- What is required
In the records that follow, locate every line with "access" and extract it.

*** Opening of Records ***

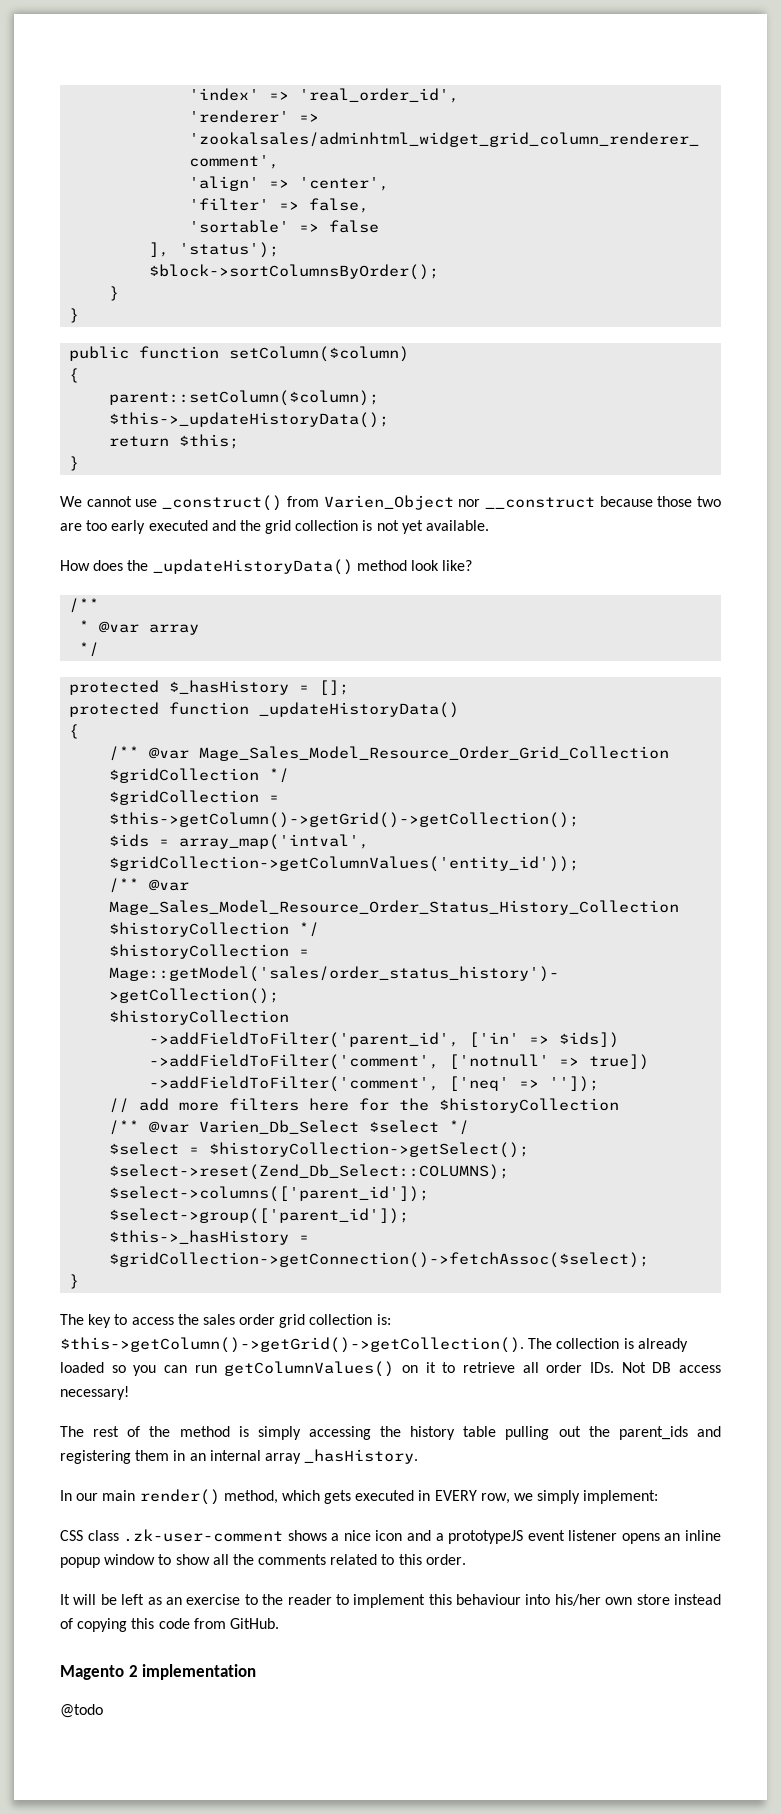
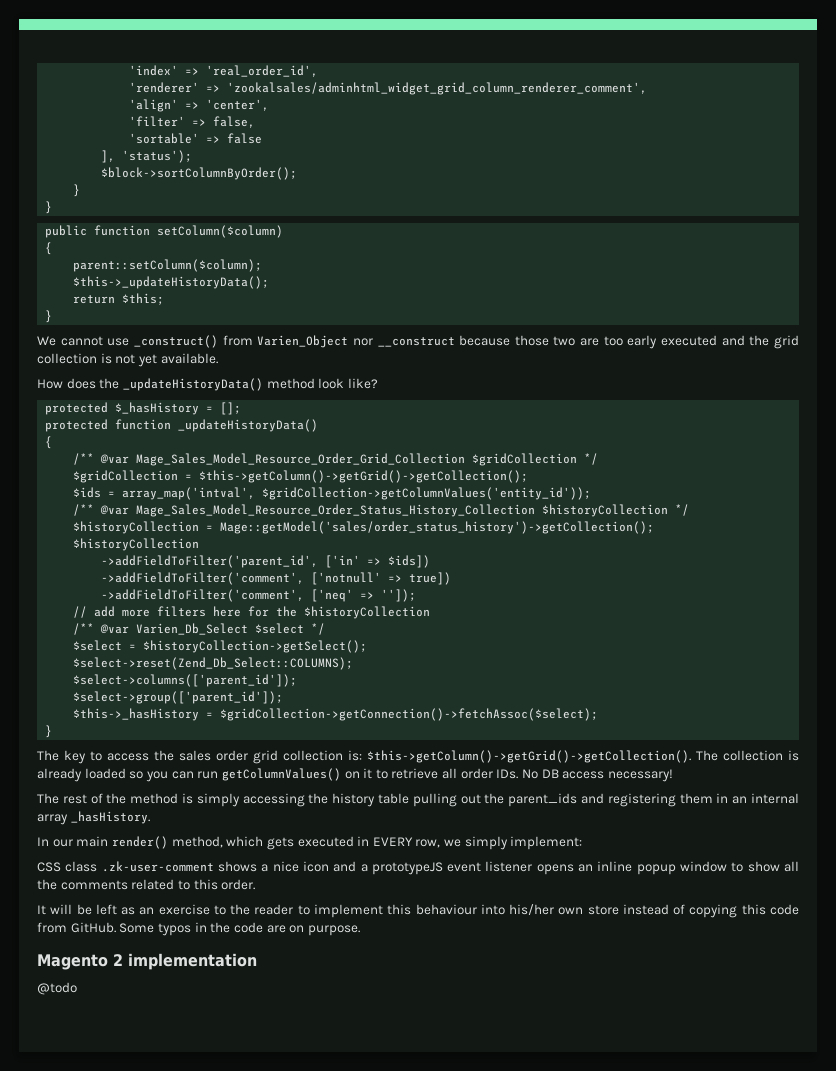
- $block->sortColumnsByOrder();
+ $block->sortColumnByOrder();
  How does the _updateHistoryData() method look like?
- /**
- * @var array
- */
- The collection is already loaded so you can run getColumnValues() on it to retrieve all order IDs. Not DB access necessary!
+ The collection is already loaded so you can run getColumnValues() on it to retrieve all order IDs. No DB access necessary!
+ Some typos in the code are on purpose.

*** Close of Records ***

- Worked solution
- The collection is already loaded so you can run getColumnValues() on it to retrieve all order IDs. Not DB access necessary!
+ The collection is already loaded so you can run getColumnValues() on it to retrieve all order IDs. No DB access necessary!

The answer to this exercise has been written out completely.